Companies in the United States are not federally required to guarantee paid leave to mothers after they give birth or adopt a child. Employers are free to provide this benefit at their own expense, but only 1 in 4 U.S. workers, including federal employees, can take paid time off to care for a newborn or a newly adopted or fostered child. For paid family leave, 2022 brought newly enacted state laws seeking to expand the number of employees that can take paid family leave. Furthermore, President Joe Biden has plans to expand access to paid family leave through his Build Back Better package, and repeated his intention to do so in his March 2022 State of the Union address.
State Paid Family Leave Laws in 2022 Across the United States
The composition of the American workforce and family has changed significantly over the last few decades. Single motherhood and dual-earner households have been trending upward, and the majority of mothers with young children are now in the labor force. Currently, the 1993 federal Family and Medical Leave Act (FMLA) offers 12 weeks of unpaid, job-protected leave to care for newborns or seriously ill family members for employees who have worked at least a year for a larger employer with 50 or more employees. While these protections cover 60 percent of the workforce, evidence suggests that many eligible employees do not take leave when they need it because they cannot afford it.
However, a significant number of states and the District of Columbia have enacted state paid family leave laws in 2022. These programs are active in California, Massachusetts, New Jersey, New York, Rhode Island, Washington, the District of Columbia, Connecticut, Colorado, Oregon, Maryland, and recently Delaware.
In New Hampshire and Vermont, paid family leave passed the legislature only to be vetoed by the governor. A voluntary program in New Hampshire will take effect in January 2023. Other states, such as Missouri and South Carolina, are currently considering legislation that would provide paid family leave only for government employees.
Maryland’s Paid Family and Medical Leave
Maryland recently made an addition to the state paid family leave laws in 2022. On April 9, 2022, Maryland’s legislature overrode a veto from Governor Larry Hogan to push through the Time to Care Act, S.B. 275, which provides paid family and medical leave for private-sector workers statewide.
The legislation requires employers to offer up to twelve weeks of paid time off to “covered employees” who have worked for more than 680 hours over the preceding 12-month period for any of the following purposes:
- To tend to a new child within the first year after birth or placement through foster care, kinship care, or adoption;
- For the employee’s own serious health condition;
- To tend to the serious health condition of a family member; or
- For qualifying exigencies related to a family member’s military service.
Moreover, some employees may qualify for an additional twelve weeks of paid time off if, after exhausting the initial twelve weeks to tend to a new child, the employee needs leave due to their own serious medical condition, or vice versa.
Healthy Delaware Families Act
Among state paid family leave laws in 2022, the Healthy Delaware Families Act is the latest one. On April 14, the Delaware legislature voted to ensure that new parents, caregivers, and those with serious illnesses will be eligible to collect paid family and medical leave benefits in 2026. Thus, Delaware will become the 11th state to require extended paid leave.

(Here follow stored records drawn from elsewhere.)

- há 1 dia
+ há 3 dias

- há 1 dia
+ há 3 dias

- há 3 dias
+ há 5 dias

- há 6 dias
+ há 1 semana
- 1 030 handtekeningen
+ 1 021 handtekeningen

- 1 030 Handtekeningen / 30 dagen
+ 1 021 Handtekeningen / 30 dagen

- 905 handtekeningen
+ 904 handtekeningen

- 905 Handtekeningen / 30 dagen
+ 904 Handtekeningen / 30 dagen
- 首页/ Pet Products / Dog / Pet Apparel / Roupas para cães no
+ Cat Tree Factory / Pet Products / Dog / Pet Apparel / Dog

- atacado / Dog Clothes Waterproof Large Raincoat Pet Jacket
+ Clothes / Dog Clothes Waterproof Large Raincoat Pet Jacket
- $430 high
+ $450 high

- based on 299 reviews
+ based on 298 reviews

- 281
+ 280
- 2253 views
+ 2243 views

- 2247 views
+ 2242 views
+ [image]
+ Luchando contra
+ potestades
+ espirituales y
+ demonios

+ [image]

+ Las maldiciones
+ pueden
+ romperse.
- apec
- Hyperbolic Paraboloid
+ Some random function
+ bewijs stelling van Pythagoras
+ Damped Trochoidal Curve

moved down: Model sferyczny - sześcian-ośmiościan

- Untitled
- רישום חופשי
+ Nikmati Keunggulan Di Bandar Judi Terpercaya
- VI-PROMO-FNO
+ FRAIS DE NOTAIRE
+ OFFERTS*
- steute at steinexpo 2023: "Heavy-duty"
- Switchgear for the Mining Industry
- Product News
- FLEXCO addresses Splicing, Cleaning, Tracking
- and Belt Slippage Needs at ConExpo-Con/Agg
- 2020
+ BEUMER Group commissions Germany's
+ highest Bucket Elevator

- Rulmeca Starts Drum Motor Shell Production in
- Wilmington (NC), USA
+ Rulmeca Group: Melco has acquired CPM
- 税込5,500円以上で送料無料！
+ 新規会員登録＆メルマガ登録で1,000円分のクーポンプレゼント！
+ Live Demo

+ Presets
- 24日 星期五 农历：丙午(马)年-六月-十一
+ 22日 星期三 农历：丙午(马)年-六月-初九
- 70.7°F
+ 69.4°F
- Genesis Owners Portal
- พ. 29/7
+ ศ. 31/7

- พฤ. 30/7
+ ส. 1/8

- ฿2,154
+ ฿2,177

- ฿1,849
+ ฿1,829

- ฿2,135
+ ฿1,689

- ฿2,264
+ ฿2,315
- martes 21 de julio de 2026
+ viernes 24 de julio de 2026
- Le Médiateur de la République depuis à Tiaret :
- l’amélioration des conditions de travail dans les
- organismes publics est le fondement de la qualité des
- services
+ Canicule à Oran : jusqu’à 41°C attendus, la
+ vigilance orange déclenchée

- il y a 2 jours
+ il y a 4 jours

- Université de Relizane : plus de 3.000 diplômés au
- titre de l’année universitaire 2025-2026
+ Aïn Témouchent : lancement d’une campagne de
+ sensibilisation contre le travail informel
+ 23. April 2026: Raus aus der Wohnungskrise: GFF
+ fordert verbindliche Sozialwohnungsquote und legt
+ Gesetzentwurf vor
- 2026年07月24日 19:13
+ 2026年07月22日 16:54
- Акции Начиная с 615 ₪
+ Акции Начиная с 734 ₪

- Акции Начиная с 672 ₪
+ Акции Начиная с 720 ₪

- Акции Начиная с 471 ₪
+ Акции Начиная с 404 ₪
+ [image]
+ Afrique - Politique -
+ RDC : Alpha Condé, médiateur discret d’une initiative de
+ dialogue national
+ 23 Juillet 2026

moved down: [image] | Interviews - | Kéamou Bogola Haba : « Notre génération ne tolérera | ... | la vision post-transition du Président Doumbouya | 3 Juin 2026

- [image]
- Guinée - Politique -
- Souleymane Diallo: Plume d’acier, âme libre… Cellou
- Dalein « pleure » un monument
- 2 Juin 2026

The program would guarantee:
- Twelve weeks of paid leave for new parents; and
- Six weeks every two years for workers to address their own serious health conditions, caring for a family member with such a condition, or those affected by a family member’s military deployment.
However, employees cannot take more than 12 weeks of total paid leave in a single year. The benefit is capped at 80% of an employee’s salary or $900 a week, whichever is lower.
Workers at companies with at least 25 employees would be eligible for all the benefits. Those at companies with 10 to 24 employees would only be eligible for parental leave, and companies with fewer than 10 employees would not be required to participate but could choose to opt into the plan.
Complying with State Paid Family Leave Laws in 2022
Employers should consider specific measures to determine the right course of action and ensure compliance with newly enacted state paid family leave laws. For example, they should review their existing leave policies, begin planning for compliance with the new requirements, and prepare for the potential rise in requests for leave once the new laws take effect.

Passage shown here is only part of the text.